In any case, what is a mystery about this post-September 11th supposed further attacks on the U.S. is precisely that:  why do they remain a mystery.  Within a week post-9/11, virtually everything was already known and every single person, men mostly, even remotely connected to that conspiracy had been picked up in various countries of the world. I say even remotely connected, because there were some 30 hapless Filipinos in Belgium who had been arrested and deported and how that connected with 9/11 only the Belgian king knows. 

But despite the combined resources of all the intelligence agencies of the world – resources on which a small country can be sustained for a year or more – no one has been able to say who, where, when and why with regards to the anthrax attack.  The only thing clear is that it so panicked the U.S. public that support for the “war on terrorism” reached 90% approval. 

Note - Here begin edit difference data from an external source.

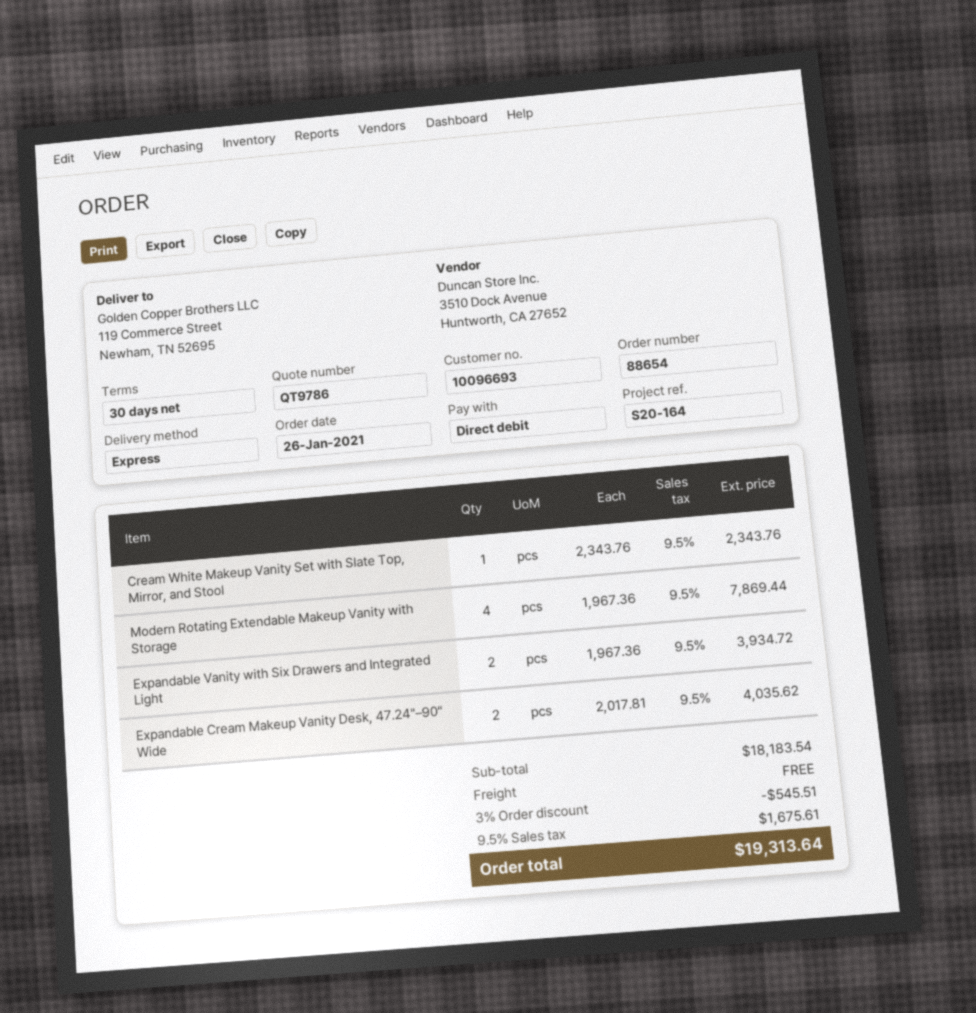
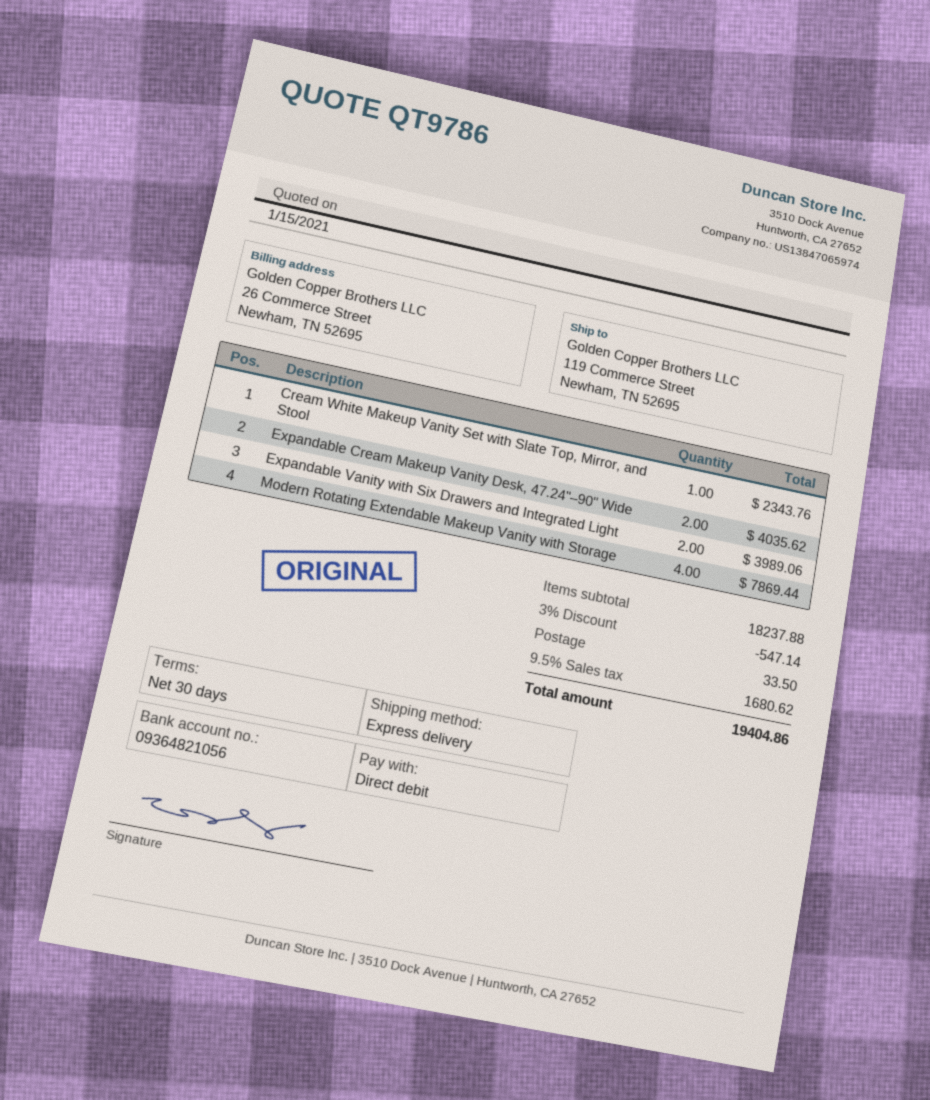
Expandable Vanity with Six Drawers and Integrated Light: 2 for 3934.72 -> 2 for 3989.06
subtotal: 18183.54 -> 18237.88
discount: 3% = 545.51 -> 3% = 547.14
shipping: 0.00 -> 33.50
tax: 9.5% = 1675.61 -> 9.5% = 1680.62
total: 19313.64 -> 19404.86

We have listened today to vivid portraits of Palestinian women waging the struggle of the intifada, for a Palestinian state; we have listened today to equally vivid portraits of the near-absolute victimization of the women of Iraq under the war and blockade launched by the U.S.  I ask now that we also pay attention to how women are integrated in the very system which enables wars of aggression to be launched overseas.  The slow poisoning of workers, many of them women, in the high tech industry, is but a small example of what is taking place as corporations scramble to obtain and fulfill contracts with the U.S. Department of Defense – which used to be called, pre-WWII, the Department of War.  

In addition to this, we must remember that one of the most critical needs for wars is the existence of readily mobilizable groups of men who will themselves wage the war.  To maintain this steady supply, the military establishment uses two categories of women, or indeed has created two categories of women attached to its system: the military wives, who ensure that the next generation of soldiers are being raised and nurtured;  and the prostitutes, who provide the soldiers with entertainment and a sense of being “conquerors” of the flesh. 

We Filipinas/Filipinos, whether in the Philippines or overseas, expect U.S. troops to remain in the country. And indeed, for the target of the so-called “war on terrorism” to increase in numbers and range.  Already, U.S. troops have marched into the territories of the Mindanao Islamic Liberation Front – an extreme provocation.  Already, peace talks between the Manila government and the National Democratic Front have been suspended.  Already, there have been attacks even on legal and parliamentary organizations and parties like Bayan Muna. Meanwhile, despite nearly 3,000 U.S. troops and over a hundred thousand Philippine military troops ranged against the hundred-man band of the Abu Sayyaf, the latter has not been damaged critically. Instead, Abu Sayyaf men have been apprehended singly, not large-scale. 

The United States may get away with bombing the Abu Sayyaf territories; they may even get away with bombing MILF territories.  These constitute but a portion of the country.  However, the NDF operates throughout the archipelago. Are we going to allow the bombing of 7,000 islands of incomparable beauty and the death of millions who desire simply a half-way decent life of freedom and justice?